A: No complaints. Life can’t be a bed of roses. My first 26 years was a time of hard work. I was an obedient child to my parents. Whatever I earned, I gave to my parents. Never asked them where my money went. After I got married, my husband has given me lots of comforts. I enjoy the life of affluence. But I am a bit lonely.
Q: Why are you lonely?
A: My husband is travelling constantly. My children have grown up. My elder daughter is married to Fardeen Khan and lives in Mumbai. My younger daughter is learning our family business from her father. She too is travelling a lot. What do I do? I can’t follow them around the world, can I?
Q: But surely you have your own life?
A: I do. But I don’t socialise. I rarely drink. I am not a night person. Clubs are not my scene. I hate the noise. One can’t converse. I am a daytime person. I go out for lunch with my friends, then stroll for a few hours. London is a perfect city for an afternoon walk. Then I am back home. I watch educational television and the news so I’m aware of what’s going on in the world. Then by 11 I am fast asleep. I wake up at 7 a.m.
Q: Have you thought of relocating to Mumbai?
A: I have two homes in Mumbai – in Juhu and Colaba. And I do visit very often. But because of the life I have now, I can’t live in India. Even in Mumbai I’ll be alone.

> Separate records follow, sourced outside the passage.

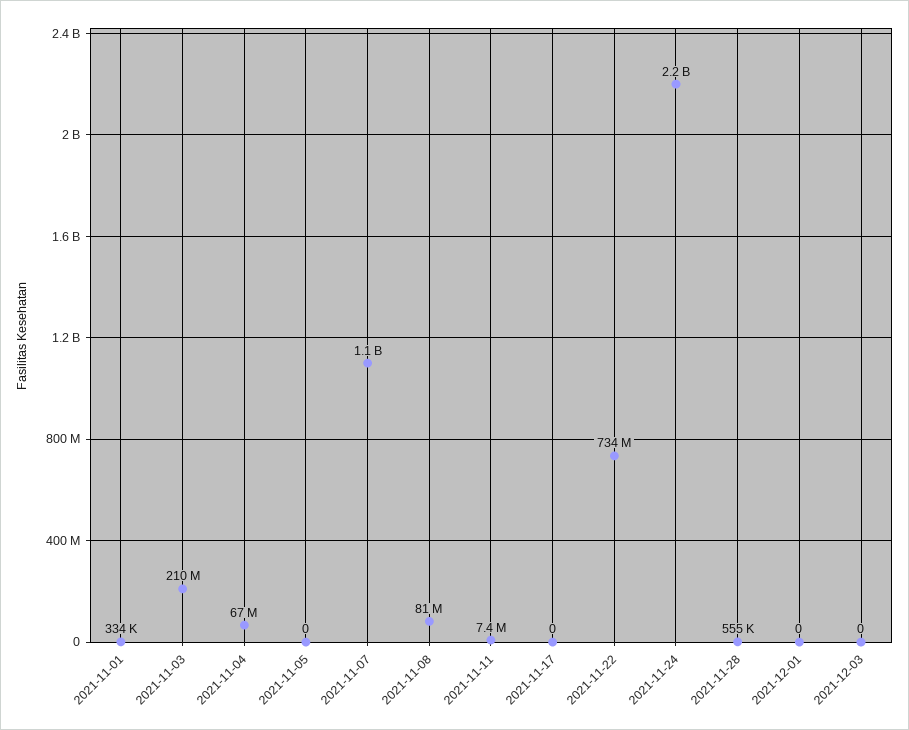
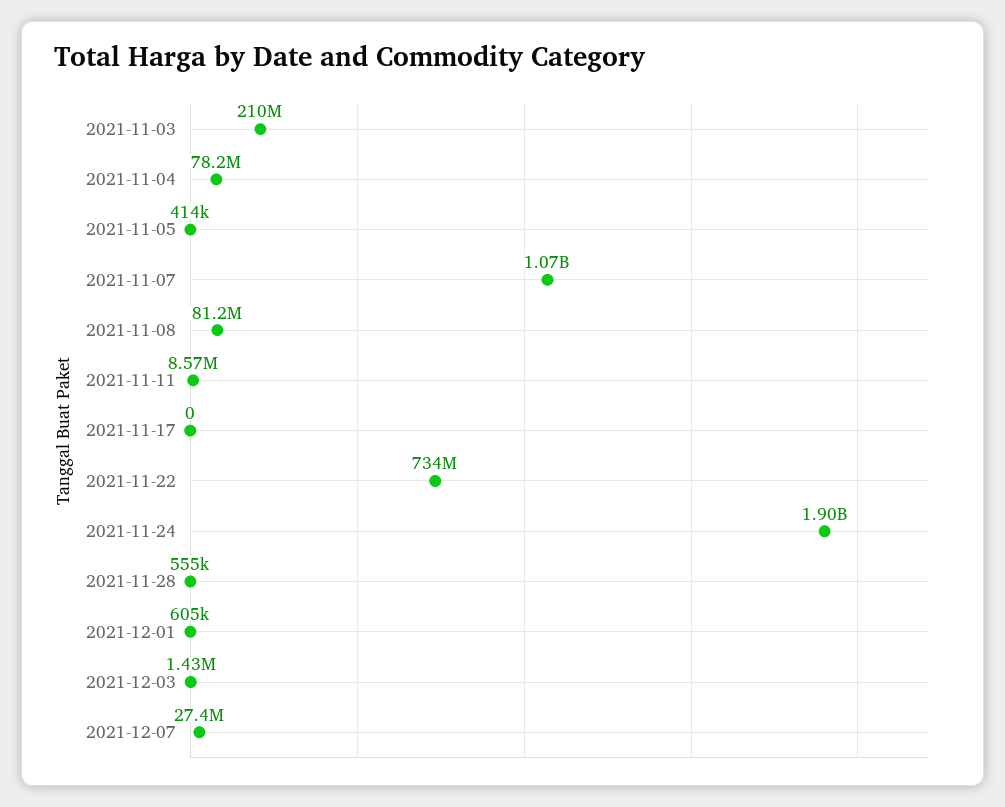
2021-11-01: 334000 -> none
2021-11-04: 67000000 -> 78200000
2021-11-05: 0 -> 414000
2021-11-11: 7400000 -> 8570000
2021-11-24: 2200000000 -> 1900000000
2021-12-01: 0 -> 605000
2021-12-03: 0 -> 1430000
2021-12-07: none -> 27400000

Yes, there are friends and relatives there. But for me, it’s a case of water, water everywhere and not a drop to drink. Everybody loves me. But I can’t make everybody my close friends. I don’t make friends easily. At my age you can’t forge new associations because you never know what the other person has in mind. Of course, I can have as many fair-weather friends as I want. But that’s pointless. Finally it’s just me and myself.
Q: Have you kept in touch with your friends in the film industry? Shatrughan Sinha who’s unwell?
A: Shatru, I haven’t met for years. But I know I can drop in at his home any time and I’d be welcome. It’s the same with Mr. Yash Chopra. I can walk into any of my old colleagues’ homes, but I am a very shy person. People mistake my shyness for arrogance. But if anyone reaches out to me, like you, I respond. At parties I don’t circulate. I sit in a corner for half an hour and then I leave.
Q: What plans for your birthday?
A: My husband has arranged a dinner on a boat for only family and friends. My family has already started gathering here in London. It’s mostly family and just four-five friends of mine who have been with me for 30 years now.
Q: No friends from Bollywood for your birthday?
A: Who will come from Mumbai to London for me? It costs money to travel so far. Kaun mere liye Rs.1.5 lakh kharcha karega? Nowadays money is more important than anything else.
Q: Even more important than relationships?
A: Yes, you are judged not for what you are, but how much money you have and what position you have in society. If you don’t have money and a social standing, no one looks towards you. If you’re a nobody you aren’t even invited to any happening party. That’s why I’d implore all youngsters to make something of their lives. Kuch karo, kuch bano. I am still remembered back home because ‘ek zamaane mein main Mumtaz thi’.
Q: In that case if you were not Mumtaz, Mayur Madhvani wouldn’t have married you?
A: I don’t think he would have, no!
Q: What about love?
A: ‘Aaj kal pyar hota kahan hai’? You tell me. Do you think genuine love exists in today’s day and age? You’re younger than me. You tell me.
Q: What about the love between a parent and a child?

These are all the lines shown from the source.